Retailers must answer the call to make mobile shopping easier and more engaging or they risk getting disconnected from the majority of mobile device users.
While 89.7 percent of the U.S. population aged 18 to 64 have mobile phones, only 49.1 percent are using their phones to shop, according to Arc Worldwide, the marketing services arm of advertising agency Leo Burnett.
Mobile shoppers are using phone-friendly versions of websites and apps to compare prices, read reviews, check out product features, download coupons and make purchases.

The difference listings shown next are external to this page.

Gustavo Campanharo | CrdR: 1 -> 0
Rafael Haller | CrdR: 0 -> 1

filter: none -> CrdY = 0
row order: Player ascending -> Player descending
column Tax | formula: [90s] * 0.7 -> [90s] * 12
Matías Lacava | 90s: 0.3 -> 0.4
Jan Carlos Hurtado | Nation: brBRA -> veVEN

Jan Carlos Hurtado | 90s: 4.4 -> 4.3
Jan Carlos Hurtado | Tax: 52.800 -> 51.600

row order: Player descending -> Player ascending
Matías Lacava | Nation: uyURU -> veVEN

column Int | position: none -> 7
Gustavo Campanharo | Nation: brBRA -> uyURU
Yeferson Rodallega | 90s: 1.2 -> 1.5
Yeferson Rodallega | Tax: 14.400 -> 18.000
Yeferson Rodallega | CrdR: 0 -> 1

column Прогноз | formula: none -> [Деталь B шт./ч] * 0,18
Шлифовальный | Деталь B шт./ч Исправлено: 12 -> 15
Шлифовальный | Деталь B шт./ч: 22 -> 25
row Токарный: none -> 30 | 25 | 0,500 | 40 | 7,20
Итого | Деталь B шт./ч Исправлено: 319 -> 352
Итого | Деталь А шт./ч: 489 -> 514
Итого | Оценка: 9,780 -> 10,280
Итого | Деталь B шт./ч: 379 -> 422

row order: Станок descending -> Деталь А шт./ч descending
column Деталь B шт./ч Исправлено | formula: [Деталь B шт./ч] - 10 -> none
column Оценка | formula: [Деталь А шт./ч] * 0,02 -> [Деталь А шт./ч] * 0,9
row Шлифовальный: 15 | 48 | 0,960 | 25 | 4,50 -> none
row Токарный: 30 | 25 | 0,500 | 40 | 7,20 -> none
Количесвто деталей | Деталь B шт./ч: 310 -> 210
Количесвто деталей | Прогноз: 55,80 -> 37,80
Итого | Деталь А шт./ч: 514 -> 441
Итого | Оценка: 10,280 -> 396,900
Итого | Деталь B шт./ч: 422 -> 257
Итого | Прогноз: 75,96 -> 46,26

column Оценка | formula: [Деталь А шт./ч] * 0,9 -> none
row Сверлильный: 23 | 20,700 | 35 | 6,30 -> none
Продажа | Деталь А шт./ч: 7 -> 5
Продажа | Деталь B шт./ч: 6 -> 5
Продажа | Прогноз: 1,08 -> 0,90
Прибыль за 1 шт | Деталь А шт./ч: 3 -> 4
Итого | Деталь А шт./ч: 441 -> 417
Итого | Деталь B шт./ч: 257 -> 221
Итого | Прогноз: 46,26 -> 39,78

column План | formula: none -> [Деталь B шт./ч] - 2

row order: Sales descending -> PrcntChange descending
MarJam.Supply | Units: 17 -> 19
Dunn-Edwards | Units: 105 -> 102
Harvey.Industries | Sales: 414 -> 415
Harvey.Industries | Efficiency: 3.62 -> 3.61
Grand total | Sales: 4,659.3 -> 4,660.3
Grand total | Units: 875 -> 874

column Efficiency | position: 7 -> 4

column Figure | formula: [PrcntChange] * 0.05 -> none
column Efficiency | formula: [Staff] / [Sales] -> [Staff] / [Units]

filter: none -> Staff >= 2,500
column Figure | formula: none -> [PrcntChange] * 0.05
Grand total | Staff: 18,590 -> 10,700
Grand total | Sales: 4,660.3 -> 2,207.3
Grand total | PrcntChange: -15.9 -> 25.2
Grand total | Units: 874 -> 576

Shoppers who used to research big purchases for days can now look up information in a matter of minutes on their phones, while impulsive purchases, such as buying a cup of coffee at Starbucks, can become more considered if people use apps to find a shop, check nutrition data or pay by phone.
It's going to be hard to find a category that is not impacted by mobile shopping, said William Rosen, president and chief creative officer of Arc Worldwide.
The company surveyed 1,800 U.S. mobile shoppers and found that 80 percent are light mobile shoppers, who use their phones less often than the 20 percent of heavy users that many apps are geared toward.
If these light mobile shoppers really start engaging and evolve into heavier mobile shoppers, that's going to increase the mobile shopping population by 50 percent, said Molly Garris, digital strategy manager at Arc Worldwide.
(For a comparison of light and heavy mobile shoppers in Arc Worldwide's survey, click here: http://r.reuters.com/zyx68r).
PATHS TO PURCHASE
Increasing sales of smartphones have implications for retailers ranging from sites such as Amazon.com Inc to more traditional outlets such as Macy's Inc, said Rosen.
The idea of a single path to purchase is dead, he said. There are many paths to purchase, and mobile technology is enabling people to shop in different ways, (and) take different routes to a transaction, than we've ever seen before.
According to Arc Worldwide, retailers and manufacturers should promote their mobile presence in traditional media and in stores to keep shoppers from heading elsewhere.
There is the risk of them using someone else's app and literally getting snatched out of the aisle, Rosen said.
Fifty-one percent of shoppers are more likely to buy from retailers with mobile-specific websites, yet only 4.8 percent of retailers had them, according to a November report from Brand Anywhere and Luth Research.
Some retailers, such as LVMH's Sephora and Target Corp, already do a great job by offering creative apps that heavy users of mobile technology download to their phones, and mobile versions of websites for light users, Garris said.
Plus, as smartphones become more popular, the 40.6 percent of adults with mobile phones who do not yet use them for shopping are a huge group that retailers can target.
Nielsen has projected that more than half of U.S. wireless subscribers will own smartphones by the end of the year, up from 21 percent at the end of 2009.
Phones based on Google Inc's Android software are the leaders in the U.S. market. Apple Inc's iPhone was the single most popular phone used by heavy mobile shoppers surveyed, followed by Research In Motion Ltd's Blackberry, and then phones based on Android software.
Leo Burnett is part of Publicis Groupe SA.